OJS OCS OMP OHS

You are viewing the PKP Support Forum | PKP Home Wiki



How do I add a NON-OAI repository to my Database?

Open Harvester Systems support questions and answers, bug reports, and development issues.

Moderators: jmacgreg, michael, John

Forum rules
Developer Resources:

Git: You can access our public Git Repository here. Comprehensive Git usage instructions are available on the wiki.

Bugzilla: You can access our Bugzilla report tracker here.

Search: You can use our Google Custom Search to search across our main website, the support forum, and Bugzilla.

Questions and discussion are welcome.

How do I add a NON-OAI repository to my Database?

Postby chasan » Sat Jun 18, 2011 3:21 am

Hey all!

I am facing a problem and I wish that I can find a solution through the forum.
I am using harvester ( https://vivliothmmy.ee.auth.gr/chasan_pkp/ ) and I would like to import all the records form a NON-OAI repository.

The NON-OAI repository is the following: http://www.corgialenios.gr/library/default.asp .
I want for example to extract the data from http://www.corgialenios.gr/library/thistype.asp?tid=26 , using a data extraction application (DeiXTO, from http://www.deixto.com) and then somehow import these records to my Harvester database.
The data extraction tool I am using, is really useful, and I can extract the specific fields I want (for example: title, author, year etc.) to a specific file type (XML or TXT or RSS).

How can I do that?

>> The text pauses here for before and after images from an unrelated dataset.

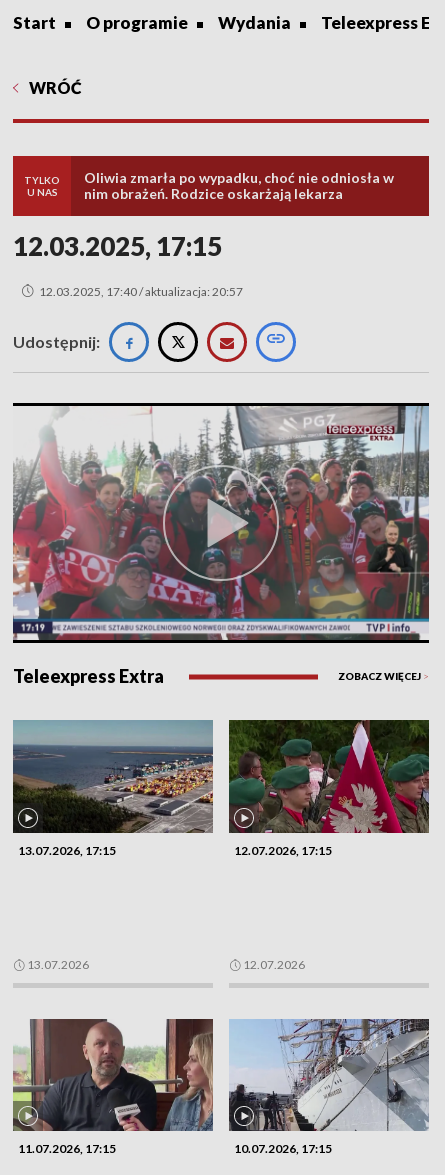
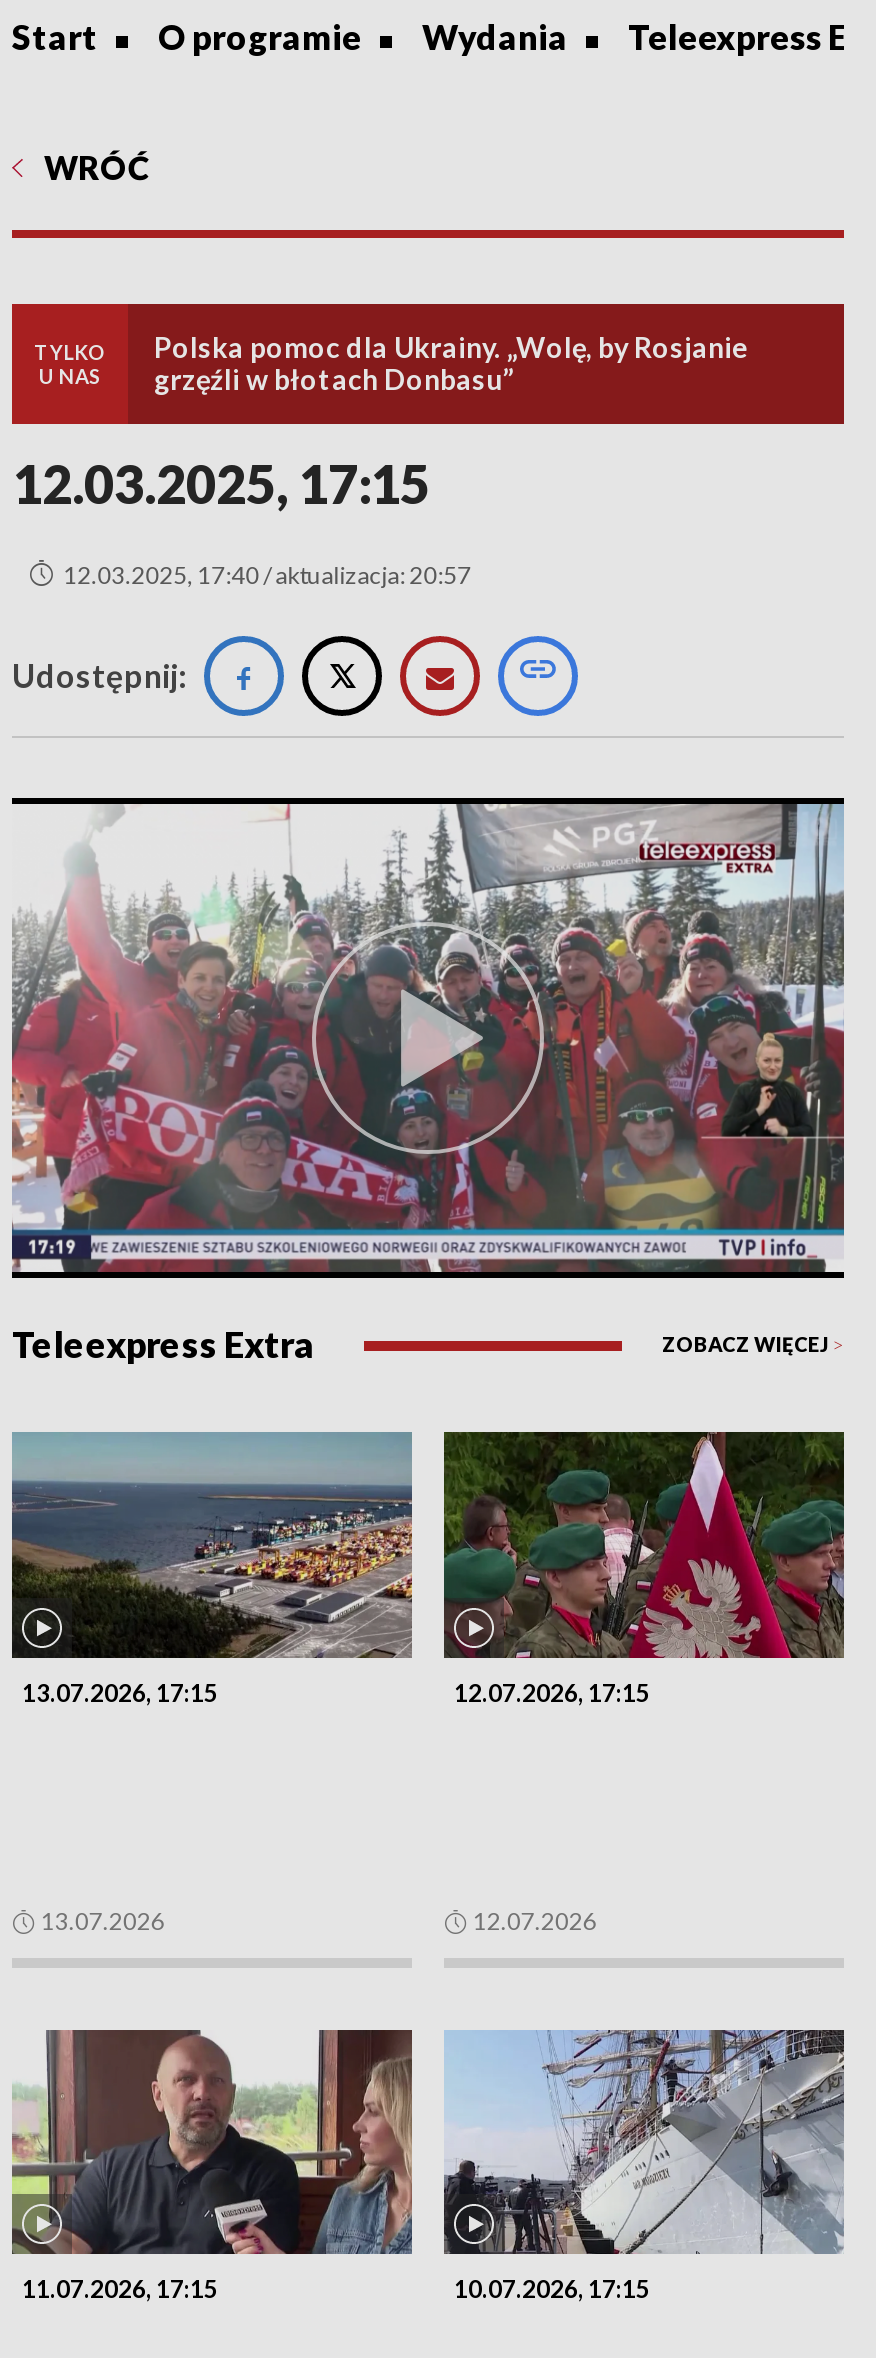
- Oliwia zmarła po wypadku, choć nie odniosła w
- nim obrażeń. Rodzice oskarżają lekarza
+ Polska pomoc dla Ukrainy. „Wolę, by Rosjanie
+ grzęźli w błotach Donbasu”
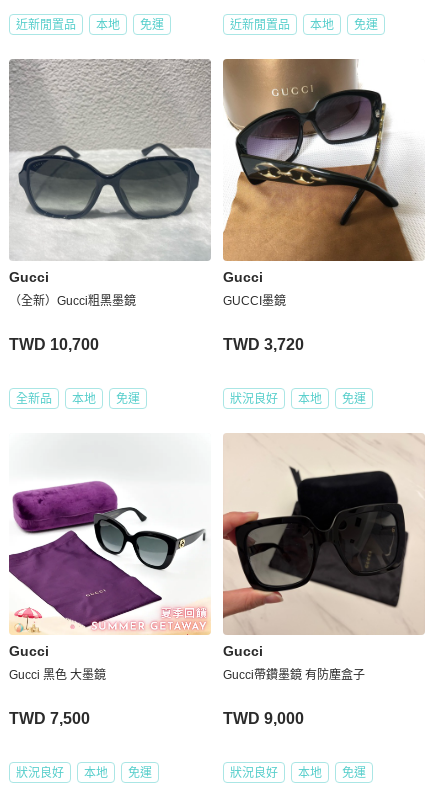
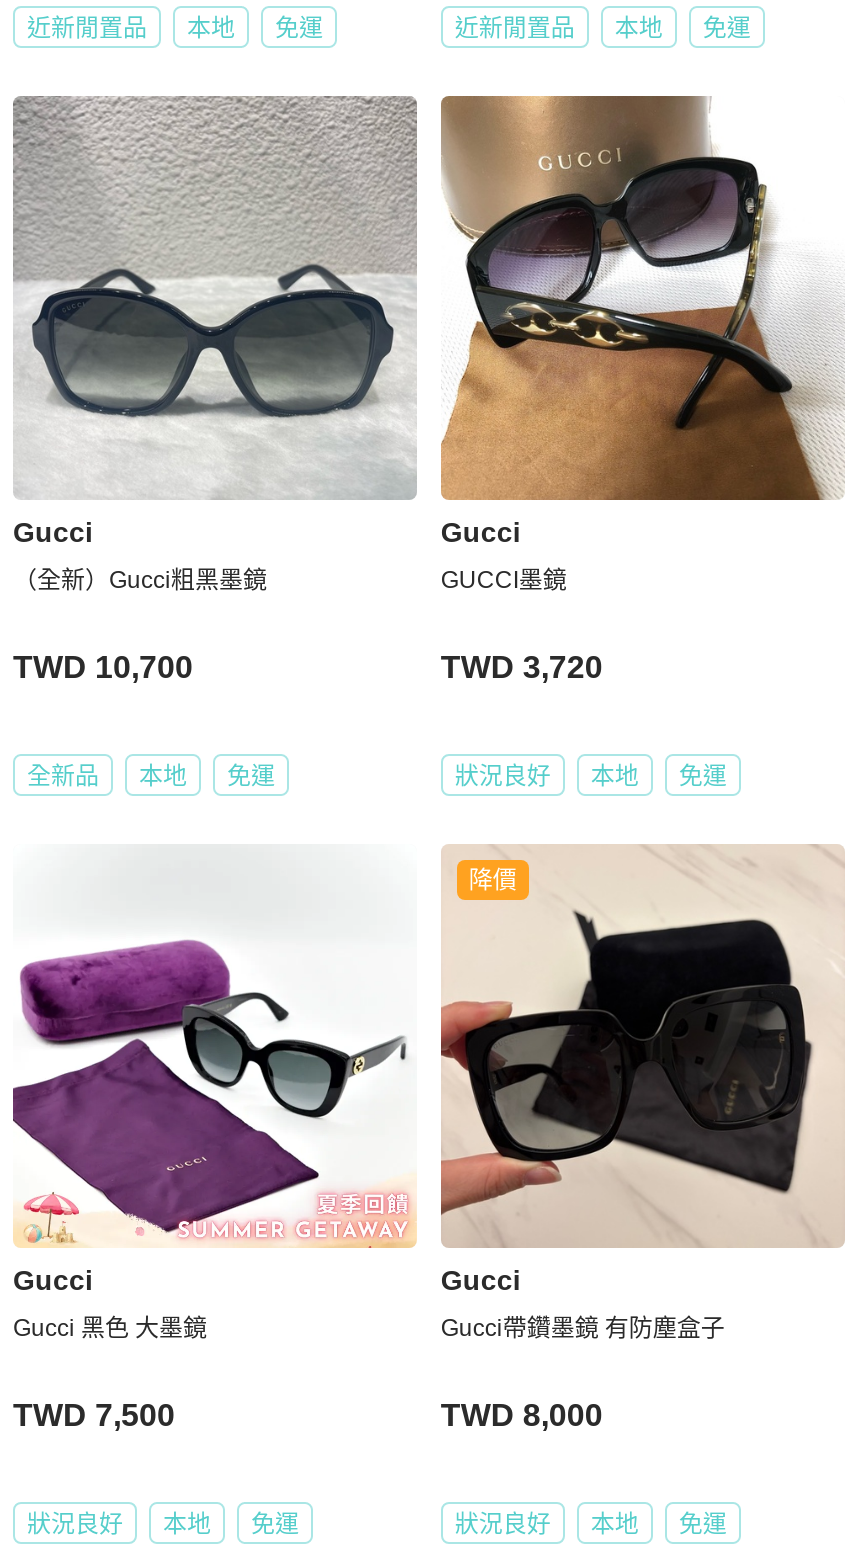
+ 降價

- TWD 9,000
+ TWD 8,000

Do I have to edit or interact my SQL Base? Which files do I have to edit in order to do that?
I want to make harvester understand with some kind of rules(?) to fetch metadata to the database. Is it possible to do that? How?

I am in a hurry, and I would appreciate if you could help me as soon as possible.

Thank you very much!
chasan
 
Posts: 28
Joined: Sat May 15, 2010 4:45 pm

Re: How do I add a NON-OAI repository to my Database?

Postby asmecher » Sat Jun 18, 2011 10:35 am

Hi chasan,

OHS currently includes only an OAI-PMH protocol harvester. It is implemented as a harvester plugin, with the intention of supporting additional plugins -- but you'd have to write one. See plugins/harvesters/oai for the OAI-specific code; you'll need to implement something similar for the other system.

Regards,
Alec Smecher
Public Knowledge Project Team
asmecher
 
Posts: 8599
Joined: Wed Aug 10, 2005 12:56 pm

Re: How do I add a NON-OAI repository to my Database?

Postby chasan » Sun Jun 19, 2011 3:25 pm

asmecher wrote:Hi chasan,

OHS currently includes only an OAI-PMH protocol harvester. It is implemented as a harvester plugin, with the intention of supporting additional plugins -- but you'd have to write one. See plugins/harvesters/oai for the OAI-specific code; you'll need to implement something similar for the other system.

Regards,
Alec Smecher
Public Knowledge Project Team


FOR the other system or TO the other system? I hope that I understood what exactly you meant... just to make it clear.
And one more thing... how easy is it to create a new protocol?

Each online repository that does not support OAI-PMH protocol and it's independent, has it's own structure.
So if I write a protocol, it will be ONLY for the SPECIFIC REPOSITORY. Right?
chasan
 
Posts: 28
Joined: Sat May 15, 2010 4:45 pm

Re: How do I add a NON-OAI repository to my Database?

Postby asmecher » Mon Jun 20, 2011 9:53 am

Hi chasan,

You can think of the OHS software itself as a generic container for metadata. Metadata formats (e.g. Dublin Core, MARCXML, etc.) are implemented as plugins. Harvester protocols (e.g. OAI-PMH) used to get data from the data sources into OHS are also implemented as plugins.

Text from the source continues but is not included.